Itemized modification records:
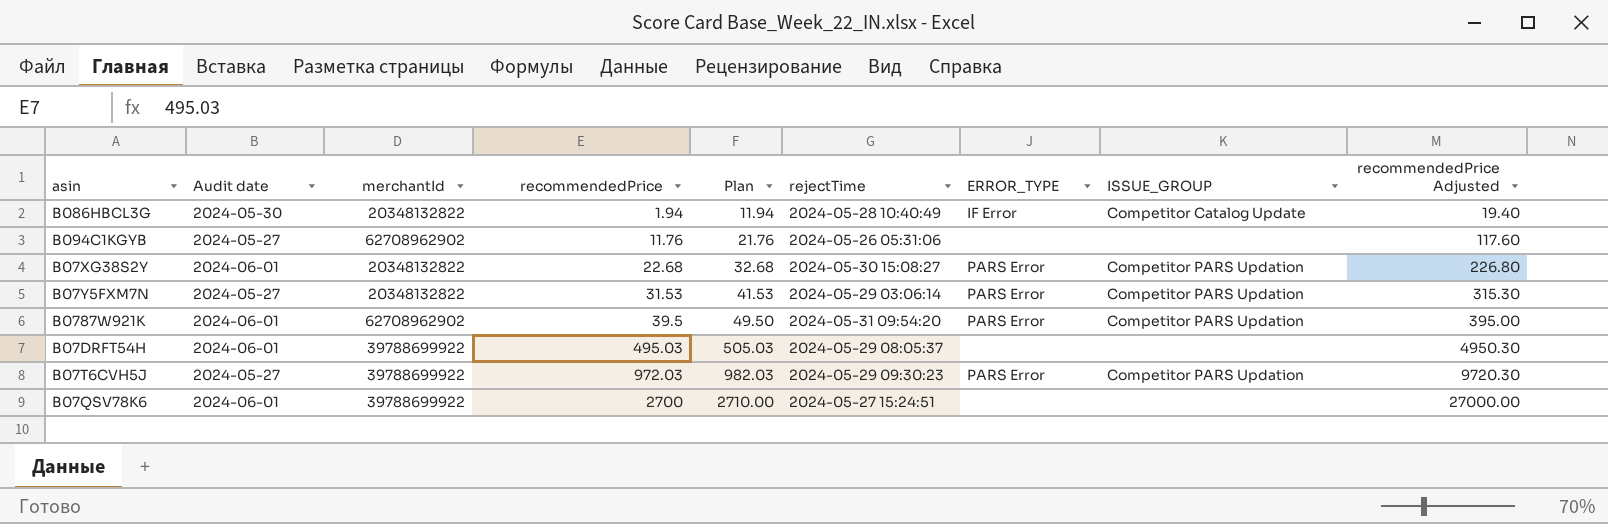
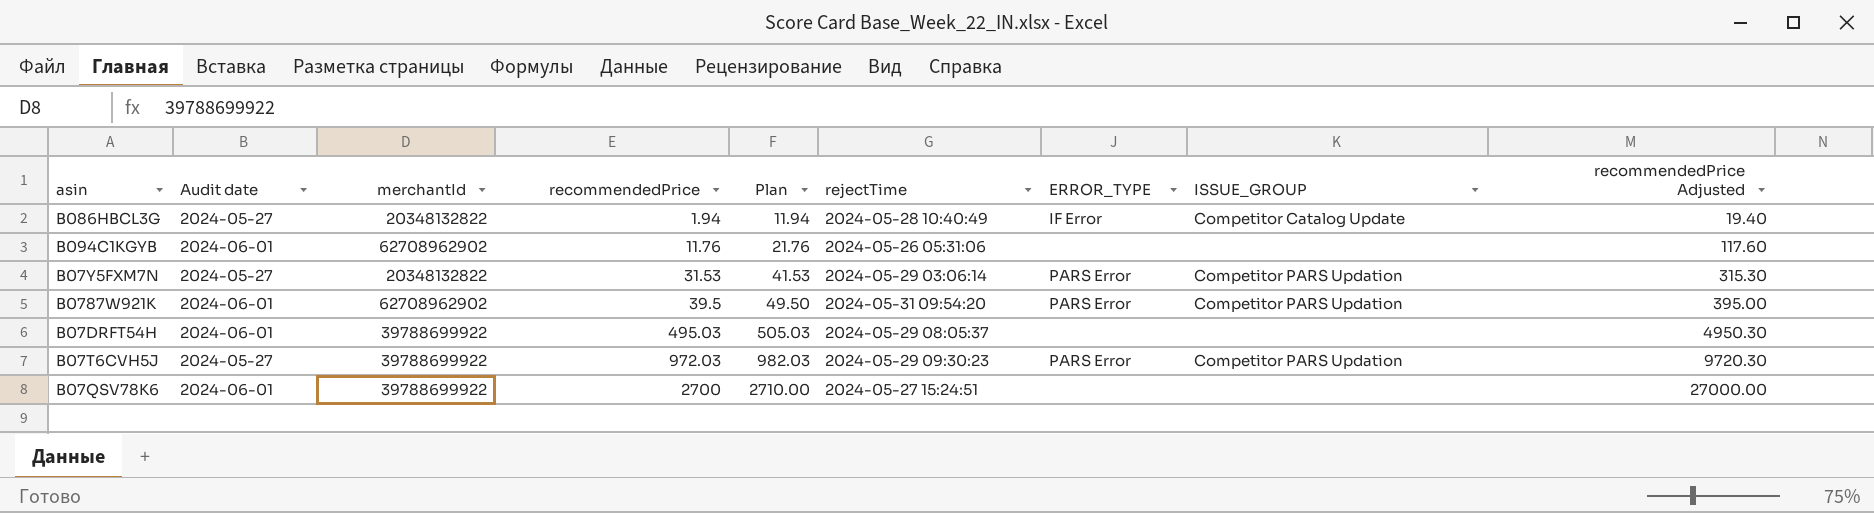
row B07XG38S2Y: 2024-06-01 | 20348132822 | 22.68 | 32.68 | 2024-05-30 15:08:27 | PARS Error | Competitor PARS Updation | 226.80 -> none
B086HBCL3G | Audit date: 2024-05-30 -> 2024-05-27
B094C1KGYB | Audit date: 2024-05-27 -> 2024-06-01

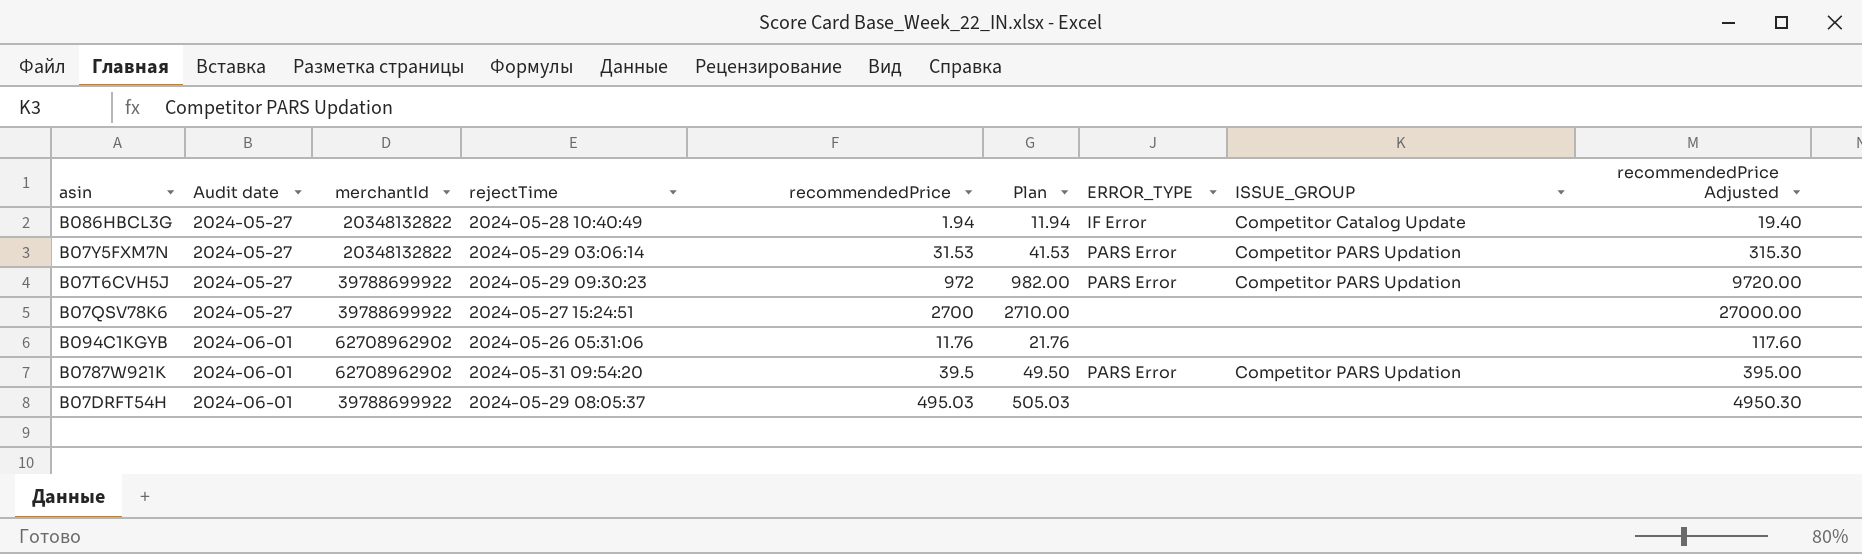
row order: recommendedPrice ascending -> Audit date ascending
column rejectTime | position: 6 -> 4
B07T6CVH5J | recommendedPrice: 972.03 -> 972
B07T6CVH5J | Plan: 982.03 -> 982.00
B07T6CVH5J | recommendedPrice Adjusted: 9720.30 -> 9720.00
B07QSV78K6 | Audit date: 2024-06-01 -> 2024-05-27

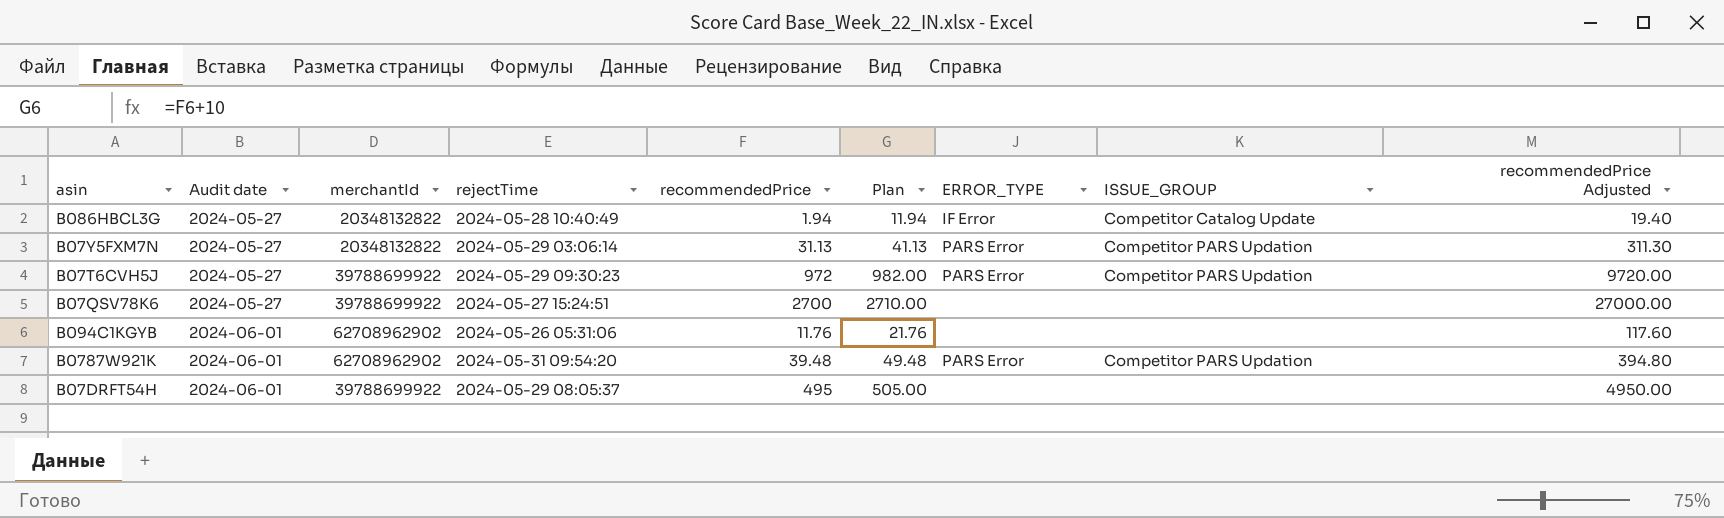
B07Y5FXM7N | recommendedPrice: 31.53 -> 31.13
B07Y5FXM7N | Plan: 41.53 -> 41.13
B07Y5FXM7N | recommendedPrice Adjusted: 315.30 -> 311.30
B0787W921K | recommendedPrice: 39.5 -> 39.48
B0787W921K | Plan: 49.50 -> 49.48
B0787W921K | recommendedPrice Adjusted: 395.00 -> 394.80
B07DRFT54H | recommendedPrice: 495.03 -> 495
B07DRFT54H | Plan: 505.03 -> 505.00
B07DRFT54H | recommendedPrice Adjusted: 4950.30 -> 4950.00

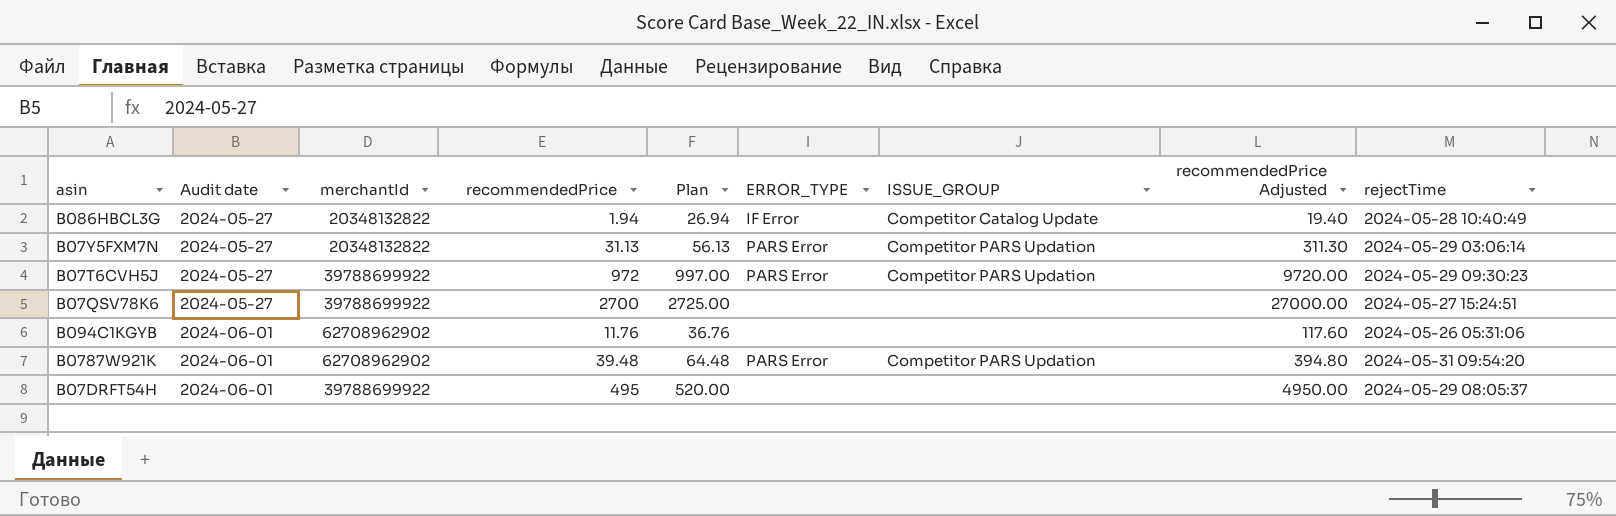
column Plan | formula: [recommendedPrice] + 10 -> [recommendedPrice] + 25
column rejectTime | position: 4 -> 9

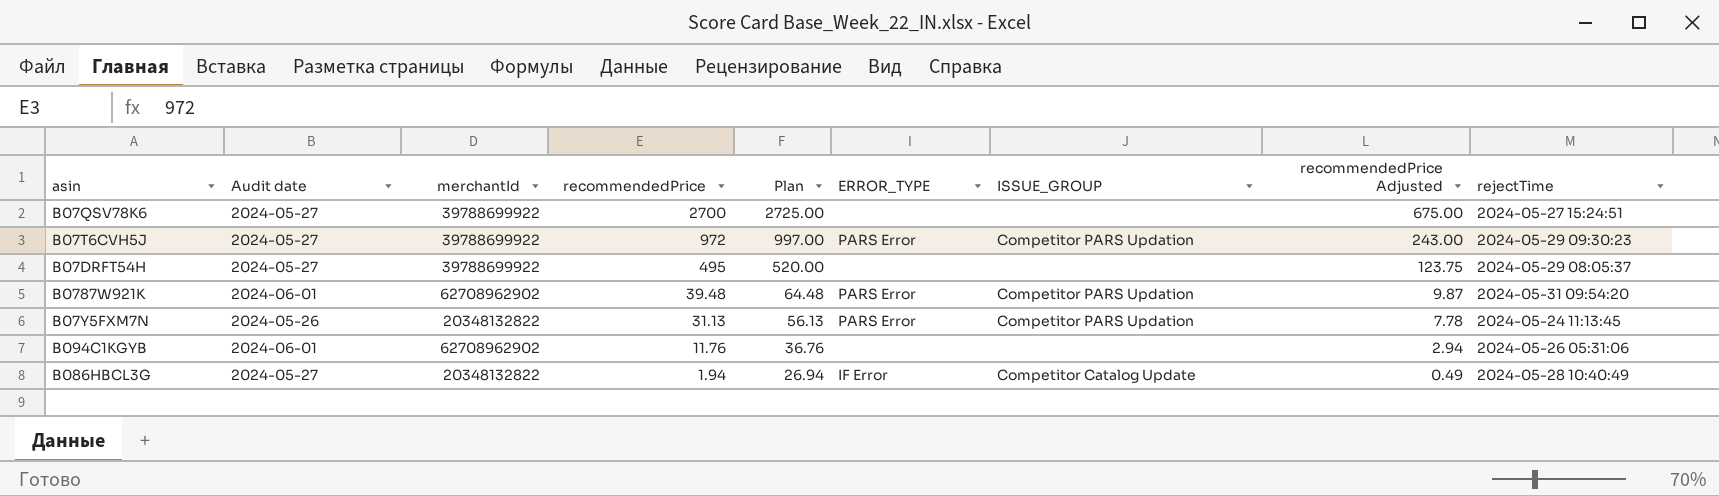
row order: Audit date ascending -> recommendedPrice descending
column recommendedPrice Adjusted | formula: [recommendedPrice] * 10 -> [recommendedPrice] * 0.25
B07DRFT54H | Audit date: 2024-06-01 -> 2024-05-27
B07Y5FXM7N | Audit date: 2024-05-27 -> 2024-05-26
B07Y5FXM7N | rejectTime: 2024-05-29 03:06:14 -> 2024-05-24 11:13:45

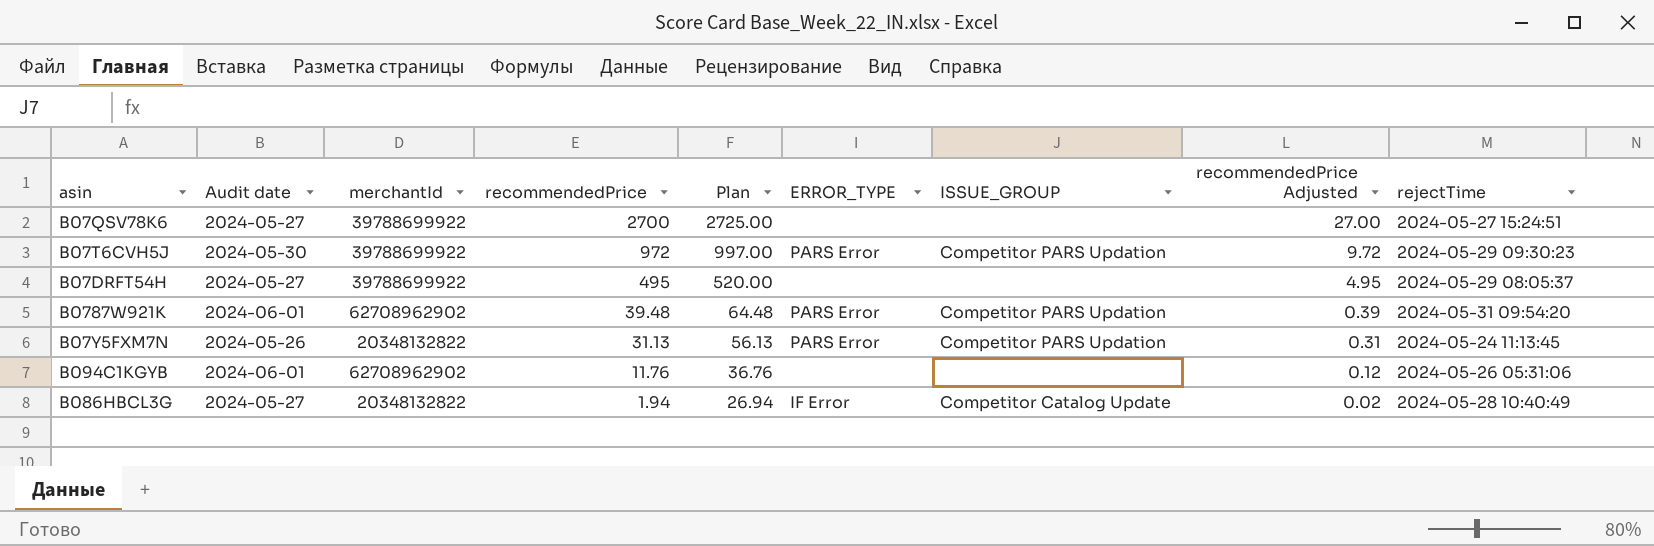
column recommendedPrice Adjusted | formula: [recommendedPrice] * 0.25 -> [recommendedPrice] * 0.01
B07T6CVH5J | Audit date: 2024-05-27 -> 2024-05-30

EXERCISE GOAL:
For the string "date", filter the data and copy out each line where it occurs.

SOLUTION TO THIS PROBLEM:
B086HBCL3G | Audit date: 2024-05-30 -> 2024-05-27
B094C1KGYB | Audit date: 2024-05-27 -> 2024-06-01
row order: recommendedPrice ascending -> Audit date ascending
B07QSV78K6 | Audit date: 2024-06-01 -> 2024-05-27
row order: Audit date ascending -> recommendedPrice descending
B07DRFT54H | Audit date: 2024-06-01 -> 2024-05-27
B07Y5FXM7N | Audit date: 2024-05-27 -> 2024-05-26
B07T6CVH5J | Audit date: 2024-05-27 -> 2024-05-30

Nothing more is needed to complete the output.